Naar boven ↑

Rechtspraak

bestuurders/De Nederlandsche Bank en de Stichcting Autoriteit Financiële Markten
Gerechtshof Amsterdam, 15 juni 2010
ECLI:NL:GHAMS:2010:BN2244

bestuurders/De Nederlandsche Bank en de Stichcting Autoriteit Financiële Markten

AFM en DNB aansprakelijk voor schade ontslagen bestuurders wegens verdenking handel met voorwetenschap. Beslissing College van Beroep voor het bedrijfsleven heeft bindende kracht in civiele zaak

X en Y waren vanaf september 1989 tot 17 april 2003 bestuurder van VPV. X en Y hebben in 1999 overleg gevoerd met het Ministerie van Financiën over de fiscale gevolgen van een openbaar bod op de houdstermaatschappijen. Het overleg heeft geleid tot een fiscale vaststellingsovereenkomst die op 10 december 1999 is getekend. In 2000 heeft de Dresdner Bank een openbaar bod op de aandelen in de houdstermaatschappijen gedaan en deze aandelen verkregen. Vanwege een aantal verdachte transacties in 1999 is door de DNB en de AFM onderzoek verricht wegens verdenking van handel met voorwetenschap. De aanwijzingen van DNB en AFM hebben ertoe geleid dat de bestuurders in 2003 zijn ontslagen. Het College van Beroep voor het bedrijfsleven (CBb) heeft op 12 september 2006 deze besluiten vernietigd en de aanwijzingen herroepen. Volgens het CBb waren de besluiten onvoldoende gemotiveerd. X en Y zijn zowel in eerste als in tweede aanleg strafrechtelijk veroordeeld wegens handel met voorwetenschap. X en Y hebben beroep in cassatie ingesteld. X en Y vorderen in dit geding, kort gezegd, schadevergoeding op de grond dat de onherroepelijke uitspraken van het CBb van 12 september 2006 tussen partijen bindende kracht hebben in het onderhavige civiele geschil, zodat tussen partijen vaststaat dat DNB en AFM door het geven van de aanwijzingen jegens hen toerekenbaar onrechtmatig hebben gehandeld. DNB en AFM hebben de vorderingen gemotiveerd bestreden. Onder meer hebben zij aangevoerd dat de uitspraken van 12 september 2006 van het CBb geen bindende kracht hebben omdat zich een bijzondere omstandigheid voordoet als bedoeld in het arrest van de Hoge Raad in de zaak G./Nederweert (HR 31 mei 1991, NJ 1993, 112). Ook hebben zij het causaal verband tussen de aanwijzingen en het door X en Y gestelde nadeel bestreden en een beroep op eigen schuld gedaan.

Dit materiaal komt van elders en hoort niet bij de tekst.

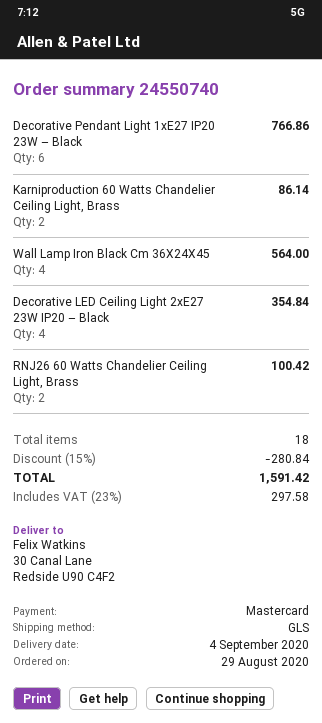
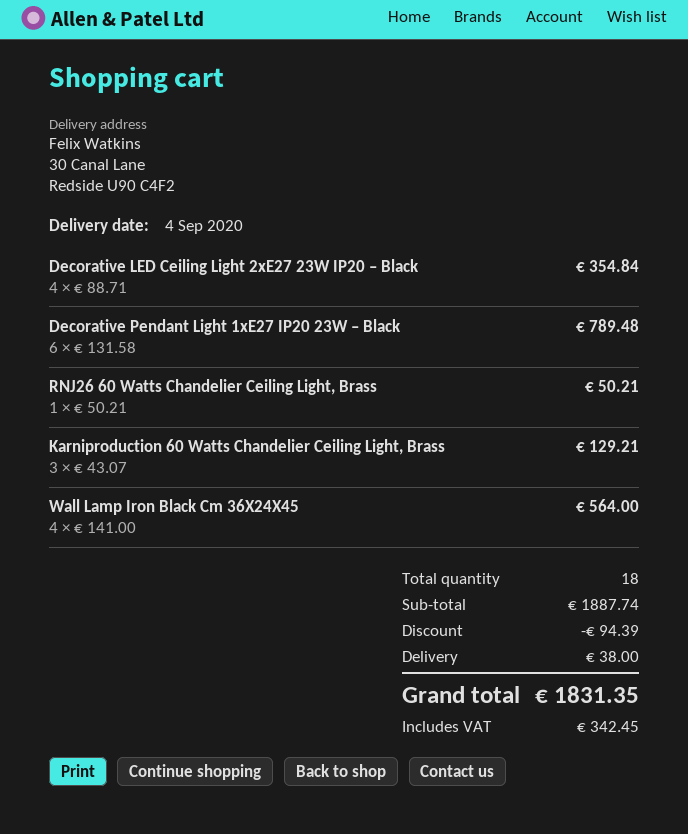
Decorative Pendant Light 1xE27 IP20 23W – Black: 6 for 766.86 -> 6 for 789.48
Karniproduction 60 Watts Chandelier Ceiling Light, Brass: 2 for 86.14 -> 3 for 129.21
RNJ26 60 Watts Chandelier Ceiling Light, Brass: 2 for 100.42 -> 1 for 50.21
discount: 280.84 -> 94.39
shipping: none -> 38.00
tax: 297.58 -> 342.45
total: 1591.42 -> 1831.35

Het hof oordeelt als volgt. De door het CBb gegeven beslissing of de bevoegdheid tot het geven van een aanwijzing door DNB en AFM rechtmatig is uitgeoefend, heeft voor de burgerlijke rechter in beginsel bindende kracht. Dit beginsel lijdt geen uitzondering indien de strafrechter, oordelend over de vraag of in strijd met artikel 46 Wte is gehandeld, tot een andere beoordeling komt, ook al bestaat ten aanzien van de in acht te nemen maatstaf en de te beoordelen feitelijke constellatie tussen de beide gevallen geen wezenlijk verschil. Met de herroeping van deze aanwijzing staat de onrechtmatigheid in beginsel vast. Ook acht het hof sprake van een causaal verband tussen de aanwijzingen en het ontslag van de bestuurders. Terecht hebben DNB en AFM gesteld dat X en Y eveneens zouden zijn ontslagen nadat in 2005 de strafrechtelijke veroordeling tot handel met voorkennis bekend was geworden. Derhalve kunnen zij niet voor meer dan de schade tot 2005 aansprakelijk worden gesteld. Naar het oordeel van het hof hebben X en Y voor 60% eigen schuld aan het ontstaan van de schade.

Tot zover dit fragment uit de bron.